Pada dasarnya, penggunaan media sosial tentunya berfungsi menyatukan banyak orang dalam satu media. Namun dikarenakan hadirnya narasi atau konten yang tendensius, sentimen, ambigu, justru malah memisahkan orang berdasarkan tafsirannya masing-masing yang satu sama lain berlawanan.
Melihat hal itu, maka perlu ada kesadaran baik dari sender (orang yang mengirimkan informasi), ataupun dari pihak yang menerima informasi, agar hadirnya media sosial benar-benar menjadi media untuk menyatukan bukan sebagai alat yang menimbulkan kesalahpahaman hingga akhirnya menimbulkan perpecahan. Artinya, dari sisi pembuat informasi, pendapat atau pesan, sebelum dikirimkan melalui media sosial, alangkah baiknya memikirkan dampak dari pesan yang kita bagikan.
Sebelum mempublikasikan pesan di media sosial, terlebih dahulu kita harus memastikan apakah informasi tersebut jelas, tidak menyinggung orang lain, terlebih apakah pesan yang dibuat sesuatu hal yang positif, inspiratif atau bermanfaat bagi orang. Atau paling tidak, pesan yang berasal dari jari kita tidak berisi ujaran kebencian (hate speech) terhadap sesuatu, sehingga meminimalisir kesalahpahaman. Perlu diingat, mengutarakan pendapat bukanlah hal yang salah, namun yang menjadi catatan adalah bagaimana pendapat atau pesan tidak berujung pada sentimen apapun.

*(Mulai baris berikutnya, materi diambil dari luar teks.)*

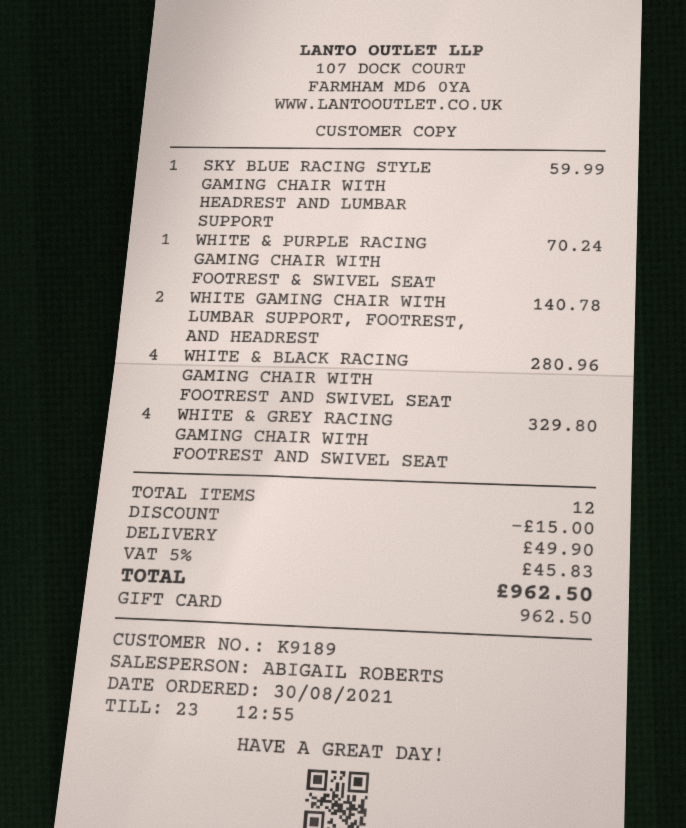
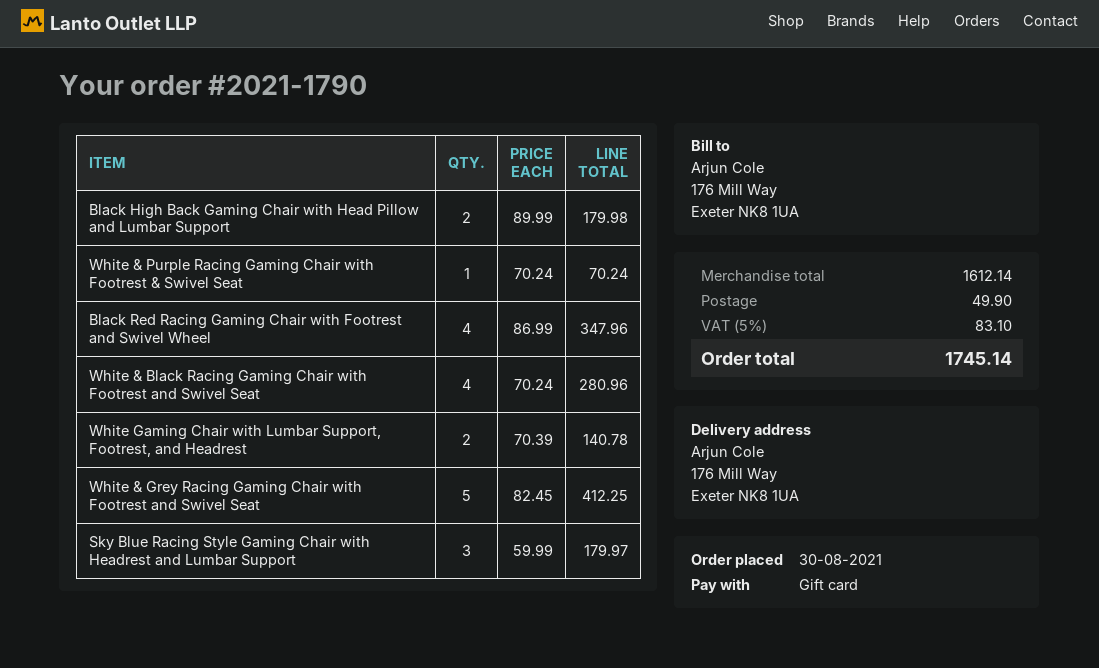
SKY BLUE RACING STYLE GAMING CHAIR WITH HEADREST AND LUMBAR SUPPORT: 1 for 59.99 -> 3 for 179.97
WHITE & GREY RACING GAMING CHAIR WITH FOOTREST AND SWIVEL SEAT: 4 for 329.80 -> 5 for 412.25
Black High Back Gaming Chair with Head Pillow and Lumbar Support: none -> 2 for 179.98
Black Red Racing Gaming Chair with Footrest and Swivel Wheel: none -> 4 for 347.96
discount: 15.00 -> none
tax: 5% = 45.83 -> 5% = 83.10
total: 962.50 -> 1745.14

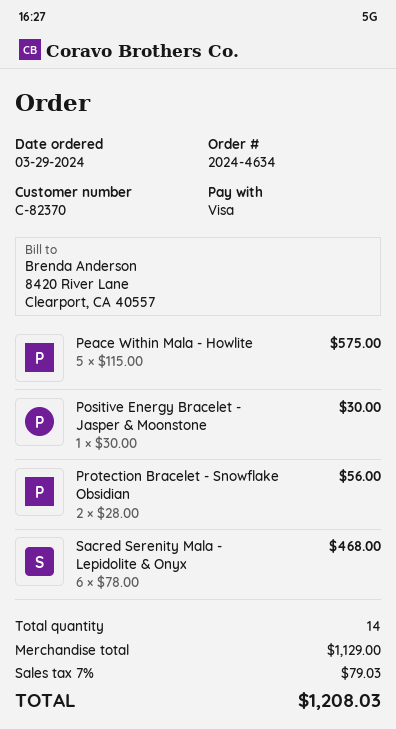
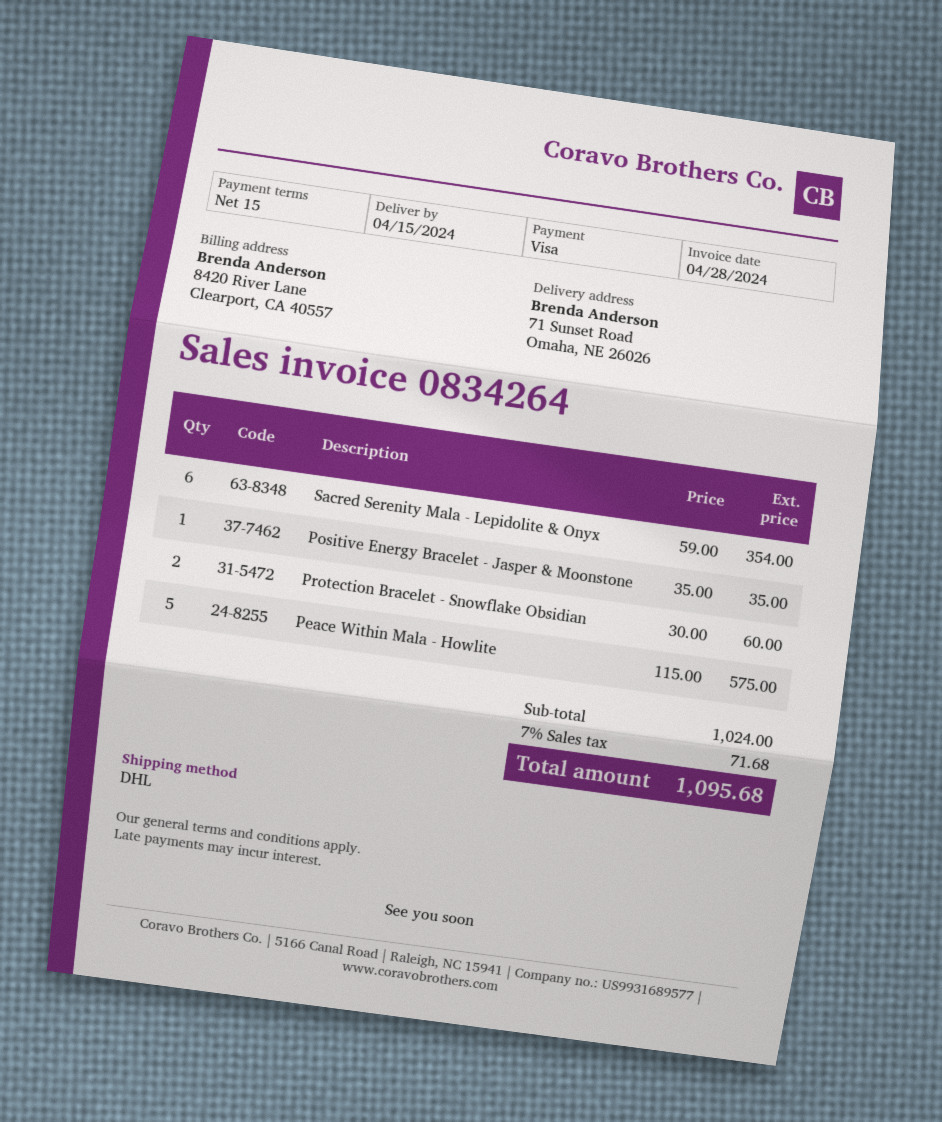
Positive Energy Bracelet - Jasper & Moonstone: 1 x 30.00 = 30.00 -> 1 x 35.00 = 35.00
Protection Bracelet - Snowflake Obsidian: 2 x 28.00 = 56.00 -> 2 x 30.00 = 60.00
Sacred Serenity Mala - Lepidolite & Onyx: 6 x 78.00 = 468.00 -> 6 x 59.00 = 354.00
subtotal: 1129.00 -> 1024.00
tax: 7% = 79.03 -> 7% = 71.68
total: 1208.03 -> 1095.68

Kemudian dari sisi penerima pesan, usai informasi masuk ke media sosial kita maka sebaiknya kritis terhadap sumber informasi atau memastikan sumber pembuat pesan apakah kredibel atau tidak. Jangan sampai informasi ditelan mentah-mentah, seperti respon beberapa orang yang menganggap bahwa viralnya kue klepon merupakan propaganda, menyinggung kelompok tertentu, dll. Di samping, belum diketahui siapa sebenarnya orang yang mengunggah flyer itu. Sebagai pengguna media sosial yang cerdas, harus benar-benar mencermati sumber isi pesan yang diterima.
Perlu diakui bahwa informasi yang di dapat dari media sosial sering kali menimbulkan kesalahpahaman dan tafsiran yang berbeda. Akan tetapi, jangan sampai perbedaan cara pandang tersebut justru disikapi dengan sumbu pendek atau respon yang berlebihan. Oleh karenanya, penggunaan yang bijak adalah modal dalam berinteraksi di media sosial.